**Task to complete:**
Scan the records for the word "padding". Report each line where it occurs.

____________

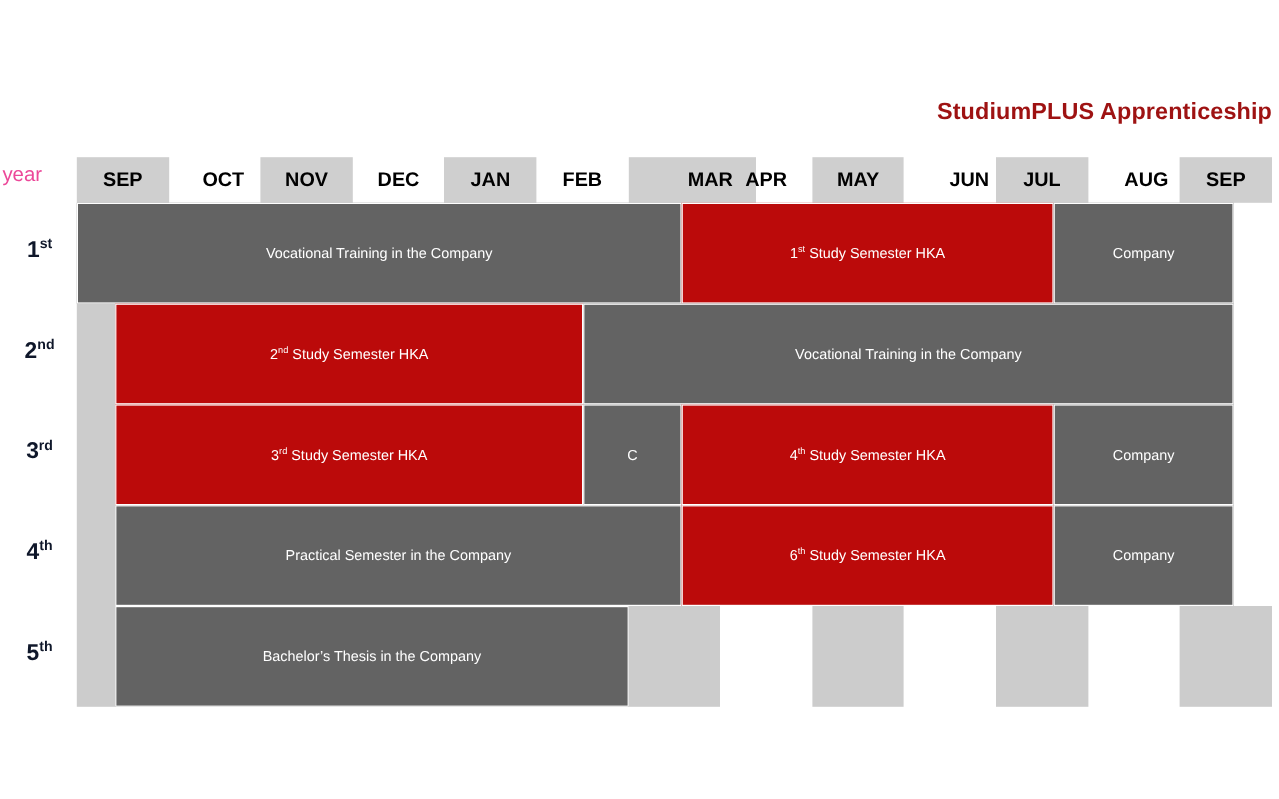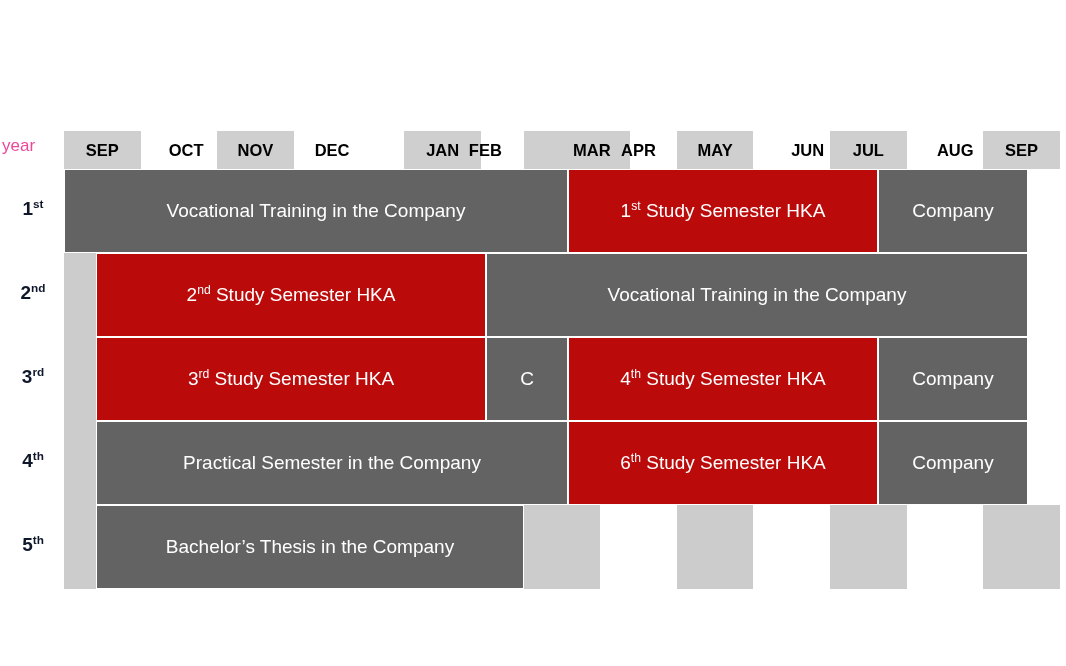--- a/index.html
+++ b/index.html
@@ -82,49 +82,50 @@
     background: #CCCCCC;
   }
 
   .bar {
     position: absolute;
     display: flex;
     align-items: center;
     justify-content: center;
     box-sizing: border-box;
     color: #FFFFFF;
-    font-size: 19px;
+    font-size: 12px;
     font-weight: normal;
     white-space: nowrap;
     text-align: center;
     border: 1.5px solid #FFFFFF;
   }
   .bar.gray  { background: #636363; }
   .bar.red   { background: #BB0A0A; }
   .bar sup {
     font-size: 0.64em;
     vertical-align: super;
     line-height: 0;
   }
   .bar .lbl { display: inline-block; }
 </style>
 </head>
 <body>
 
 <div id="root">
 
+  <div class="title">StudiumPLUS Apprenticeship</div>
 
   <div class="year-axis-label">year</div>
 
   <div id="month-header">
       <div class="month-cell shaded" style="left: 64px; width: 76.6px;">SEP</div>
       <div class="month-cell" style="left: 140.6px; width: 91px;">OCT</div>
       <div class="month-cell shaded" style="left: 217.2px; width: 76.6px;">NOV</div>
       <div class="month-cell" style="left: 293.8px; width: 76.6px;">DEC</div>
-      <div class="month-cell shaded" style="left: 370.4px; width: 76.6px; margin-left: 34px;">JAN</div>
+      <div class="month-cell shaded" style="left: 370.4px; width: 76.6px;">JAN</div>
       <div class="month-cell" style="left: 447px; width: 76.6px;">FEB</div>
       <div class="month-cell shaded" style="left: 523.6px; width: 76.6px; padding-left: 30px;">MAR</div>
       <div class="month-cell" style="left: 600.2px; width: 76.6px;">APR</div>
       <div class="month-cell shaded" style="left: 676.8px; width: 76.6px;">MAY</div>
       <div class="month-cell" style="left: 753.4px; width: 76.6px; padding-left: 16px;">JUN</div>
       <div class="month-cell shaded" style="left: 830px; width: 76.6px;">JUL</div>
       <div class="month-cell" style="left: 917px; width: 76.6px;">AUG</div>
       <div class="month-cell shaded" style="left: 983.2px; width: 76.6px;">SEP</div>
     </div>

____________

**Response area:**
       <div class="month-cell shaded" style="left: 523.6px; width: 76.6px; padding-left: 30px;">MAR</div>
       <div class="month-cell" style="left: 753.4px; width: 76.6px; padding-left: 16px;">JUN</div>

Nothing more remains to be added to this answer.